## [TASK INSTRUCTIONS]
Range to reproduce from the entries below: the line with "subtotal: 148.13 -> 160.42", the line with "total: 154.09 -> 166.88", and every line in between. Give them exactly and give nothing else.

——

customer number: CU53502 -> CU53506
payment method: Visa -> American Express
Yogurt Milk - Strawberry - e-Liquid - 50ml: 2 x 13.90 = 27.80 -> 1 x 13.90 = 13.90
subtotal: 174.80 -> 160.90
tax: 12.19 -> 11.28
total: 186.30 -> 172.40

——

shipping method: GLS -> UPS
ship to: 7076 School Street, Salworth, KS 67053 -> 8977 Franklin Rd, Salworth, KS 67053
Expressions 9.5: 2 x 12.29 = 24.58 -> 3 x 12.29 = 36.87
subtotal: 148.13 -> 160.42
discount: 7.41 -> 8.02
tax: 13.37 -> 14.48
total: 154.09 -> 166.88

——

## [WRITTEN ANSWER]
subtotal: 148.13 -> 160.42
discount: 7.41 -> 8.02
tax: 13.37 -> 14.48
total: 154.09 -> 166.88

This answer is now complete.